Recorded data
>>>>
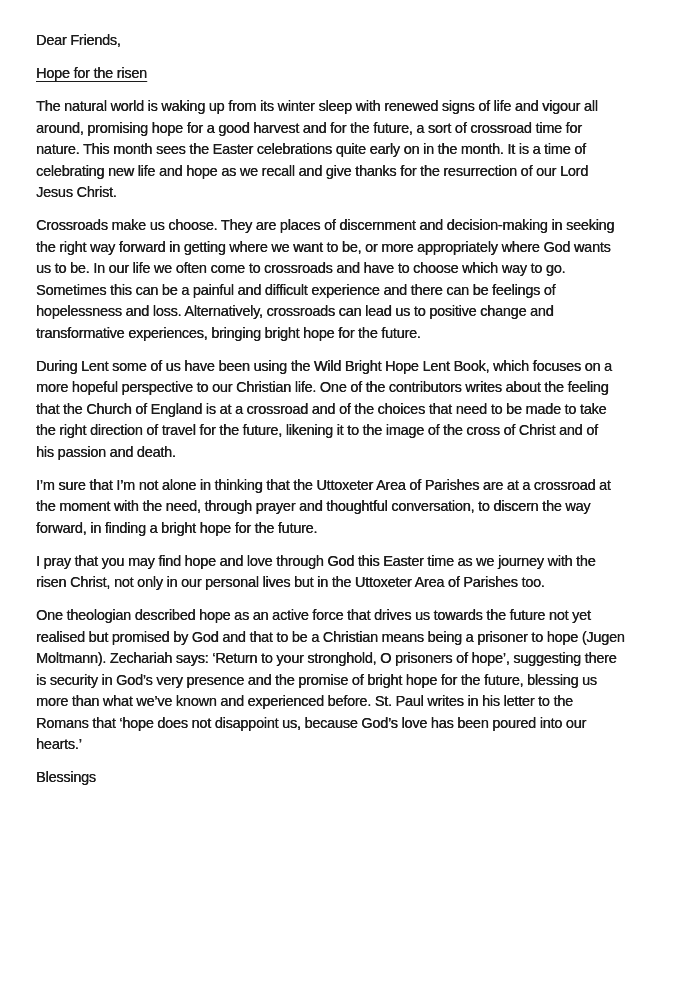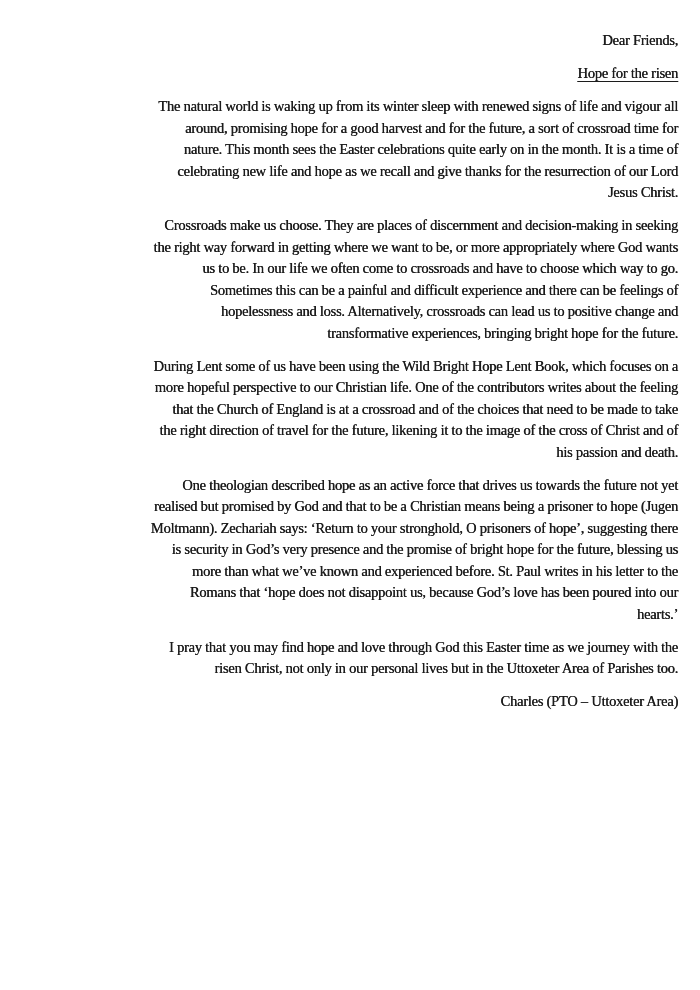"Dear Friends," .page { font-family: Liberation Serif, serif -> Liberation Sans, sans-serif; padding: 30px 22px 0 36px -> 30px 8px 0 36px; text-align: right -> none }
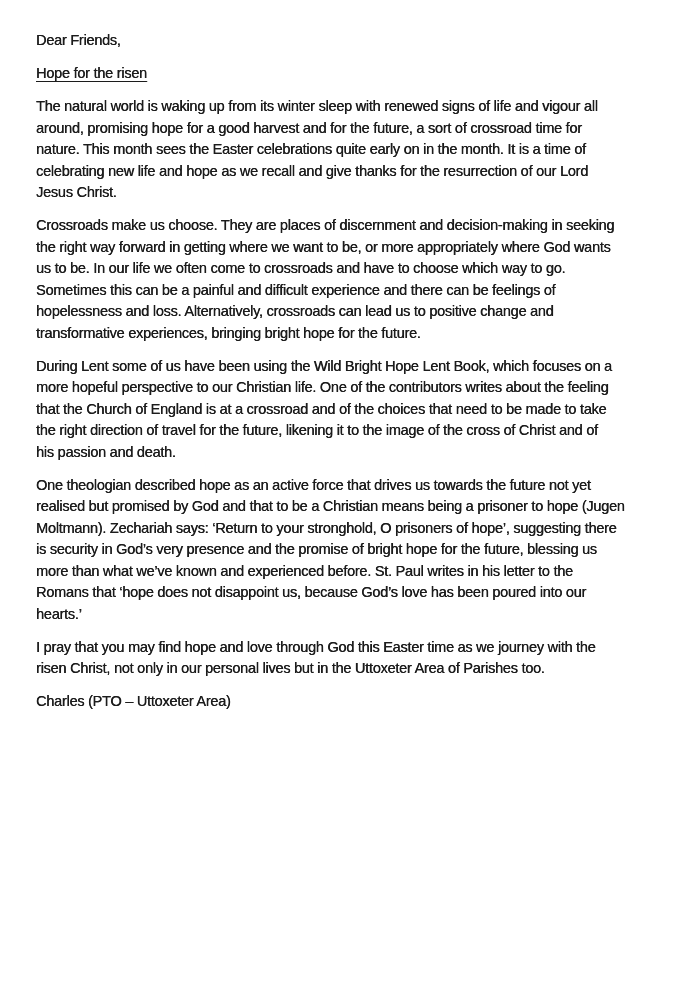"I’m sure that I’m not" p { html: none -> <p>I’m sure that I’m not alone in thinking that the Uttoxeter Area of Parishes are at a crossroad at the moment with the need, through prayer and thoughtful conversation, to discern the way forward, in finding a bright hope for the future.</p> }
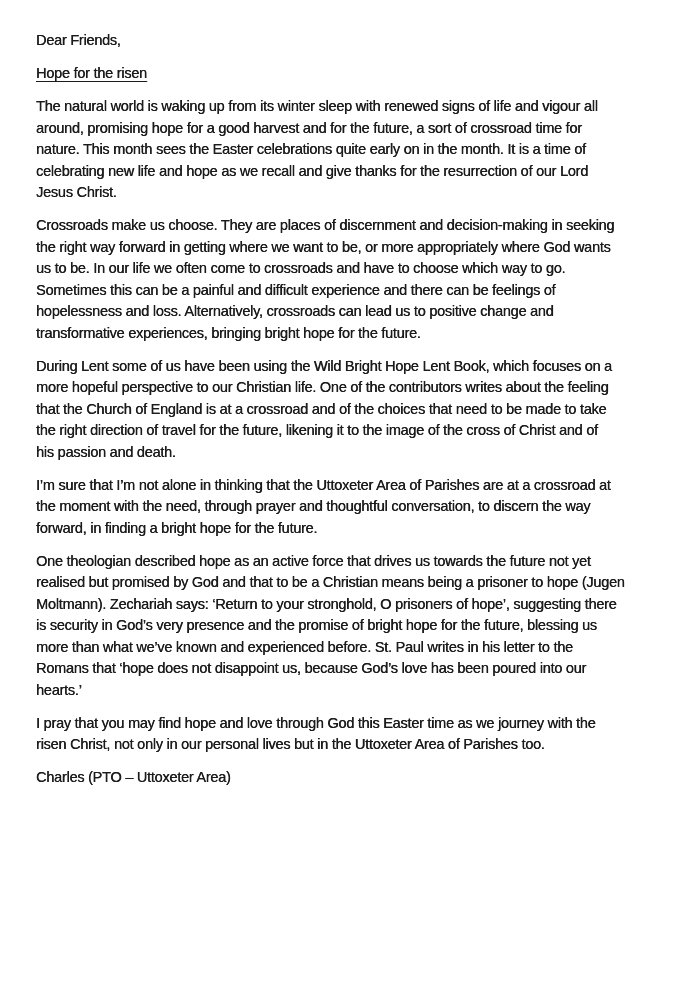"One theologian described hope as" p { order: before "I pray that you may" -> after "I pray that you may" }
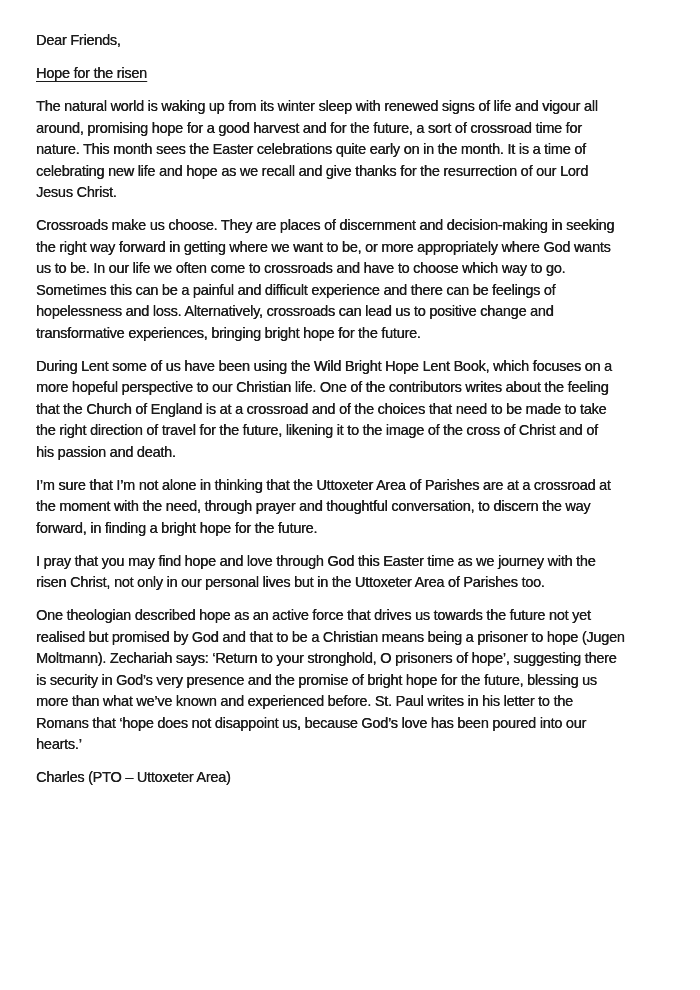"Blessings" p { html: none -> <p>Blessings</p> }
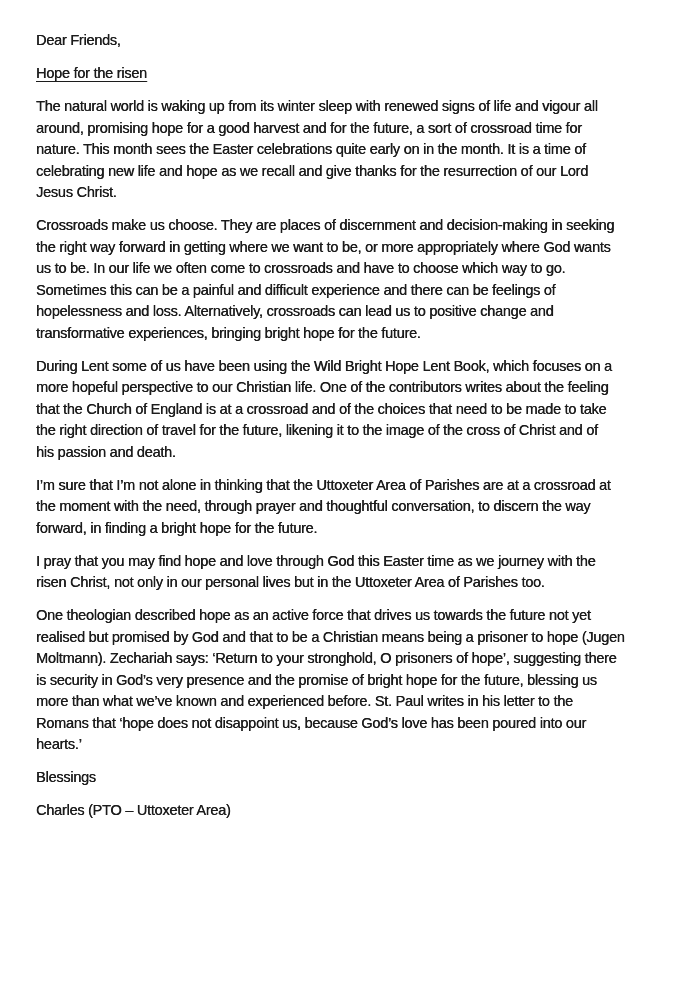"Charles (PTO – Uttoxeter Area)" p { html: <p>Charles (PTO – Uttoxeter Area)</p> -> none }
<<<<
**DESCRIPTION OF THE TASK:** Your task is to reproduce exactly the lines running from the line that contains "none -> <p>Blessings</p>" to the end of the records, pictures excluded.

**YOUR SOLUTION:**
"Blessings" p { html: none -> <p>Blessings</p> }
"Charles (PTO – Uttoxeter Area)" p { html: <p>Charles (PTO – Uttoxeter Area)</p> -> none }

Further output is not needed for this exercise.